Task description
Please give back the listing below word for word and drop any images.

Records shown

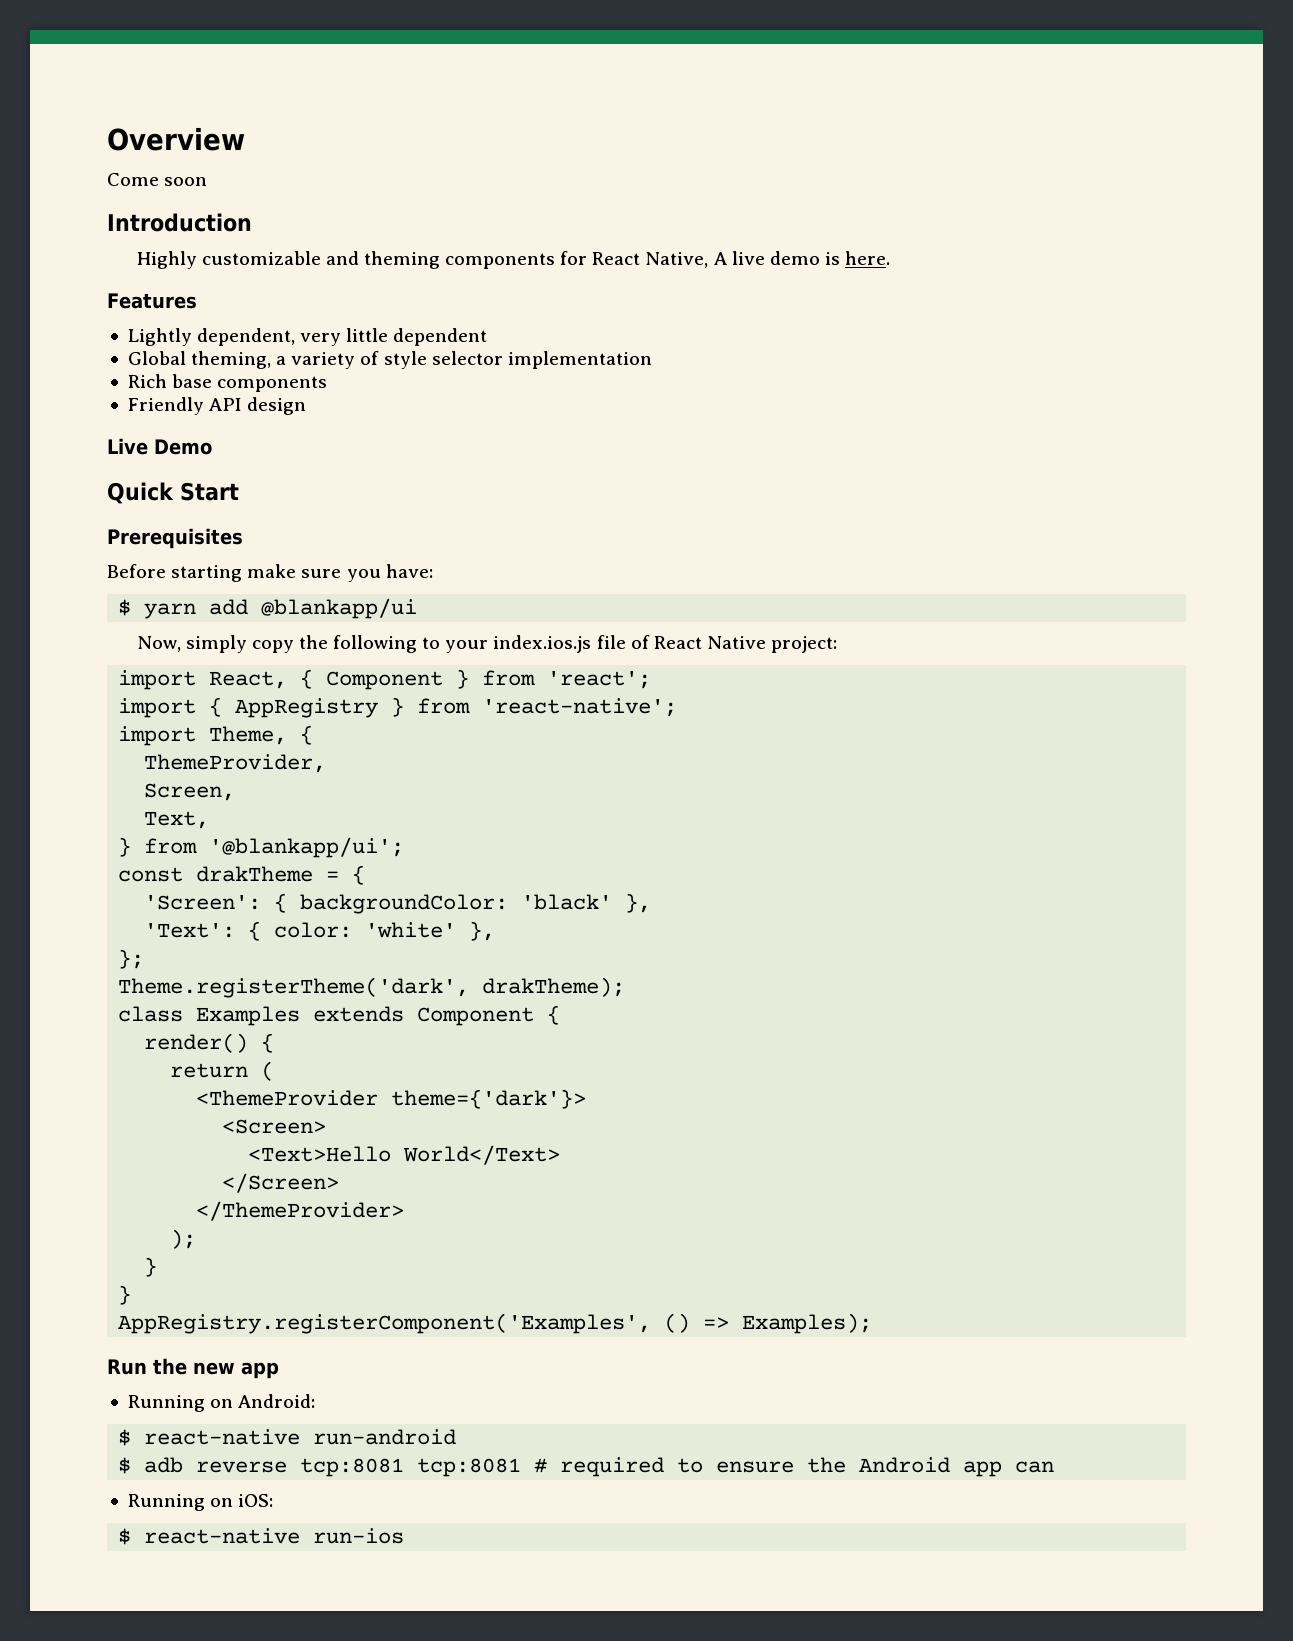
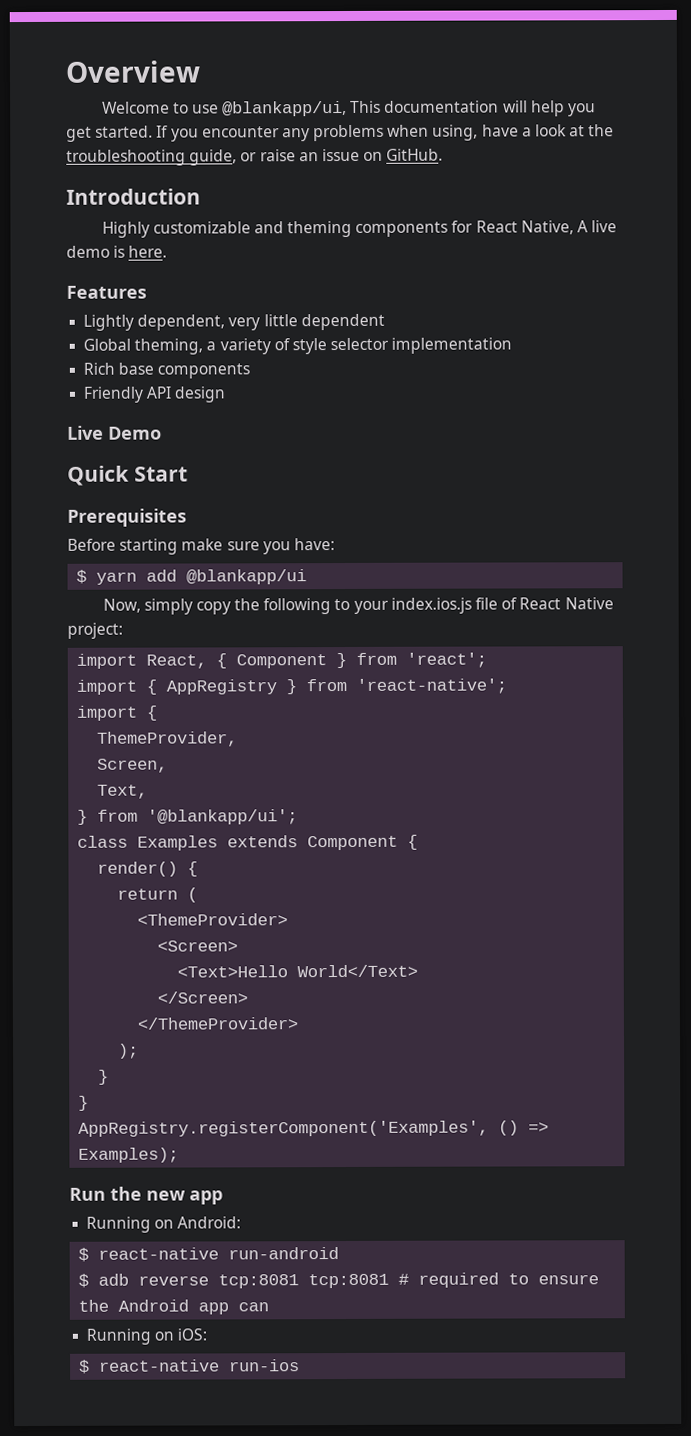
[107,173,208,186] Come soon -> [101,100,597,117] [66,124,615,142] [66,148,444,166] Welcome to use @blankapp/ui, This documentation will help you get started. If you encounter any problems when using, have a look at the troubleshooting guide, or raise an issue on GitHub.
[209,726,288,745] Theme, -> (139, 713) none
[118,865,366,885] [144,893,652,914] [144,921,496,941] [118,949,145,969] [118,977,626,998] // const drakTheme = { // 'Screen': { backgroundColor: 'black' }, // 'Text': { color: 'white' }, // }; // Theme.registerTheme('dark', drakTheme); -> (299, 817) none
[196,1089,587,1109] <ThemeProvider theme={'dark'}> -> [137,913,289,926] <ThemeProvider>

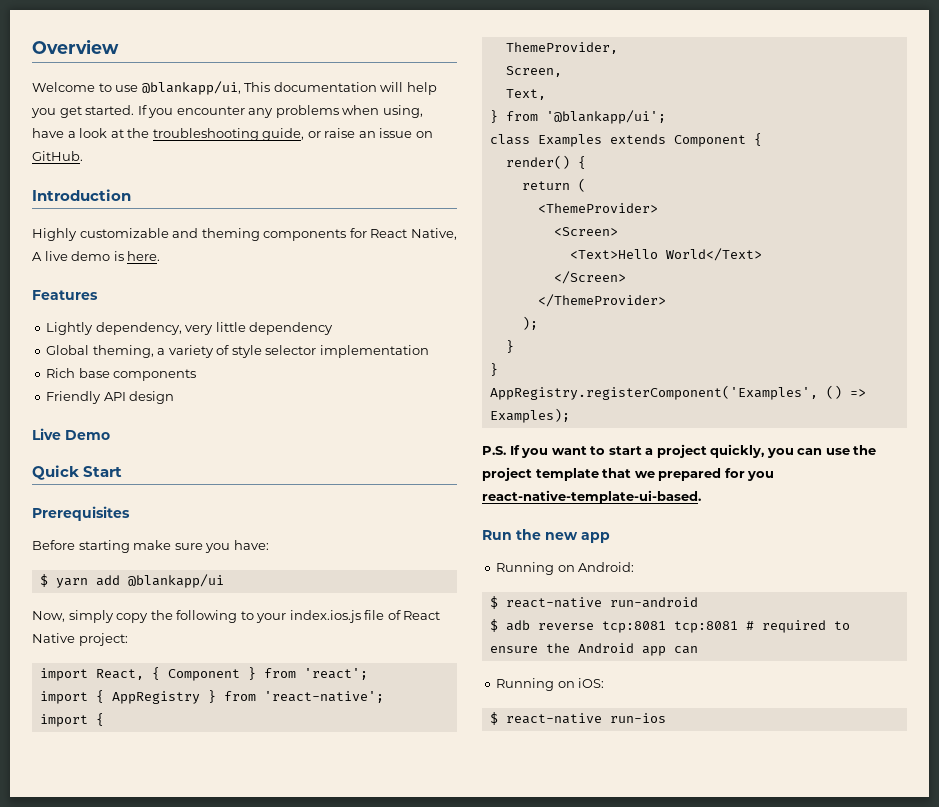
[137,314,226,331] dependent, -> [95,322,182,335] dependency,
[300,313,385,331] dependent -> [249,322,334,335] dependency
(180, 1155) none -> [482,444,877,458] [482,467,775,481] [482,490,701,504] // P.S. If you want to start a project quickly, you can use the project template that we prepared for you react-native-template-ui-based.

Response
[107,173,208,186] Come soon -> [101,100,597,117] [66,124,615,142] [66,148,444,166] Welcome to use @blankapp/ui, This documentation will help you get started. If you encounter any problems when using, have a look at the troubleshooting guide, or raise an issue on GitHub.
[209,726,288,745] Theme, -> (139, 713) none
[118,865,366,885] [144,893,652,914] [144,921,496,941] [118,949,145,969] [118,977,626,998] // const drakTheme = { // 'Screen': { backgroundColor: 'black' }, // 'Text': { color: 'white' }, // }; // Theme.registerTheme('dark', drakTheme); -> (299, 817) none
[196,1089,587,1109] <ThemeProvider theme={'dark'}> -> [137,913,289,926] <ThemeProvider>

[137,314,226,331] dependent, -> [95,322,182,335] dependency,
[300,313,385,331] dependent -> [249,322,334,335] dependency
(180, 1155) none -> [482,444,877,458] [482,467,775,481] [482,490,701,504] // P.S. If you want to start a project quickly, you can use the project template that we prepared for you react-native-template-ui-based.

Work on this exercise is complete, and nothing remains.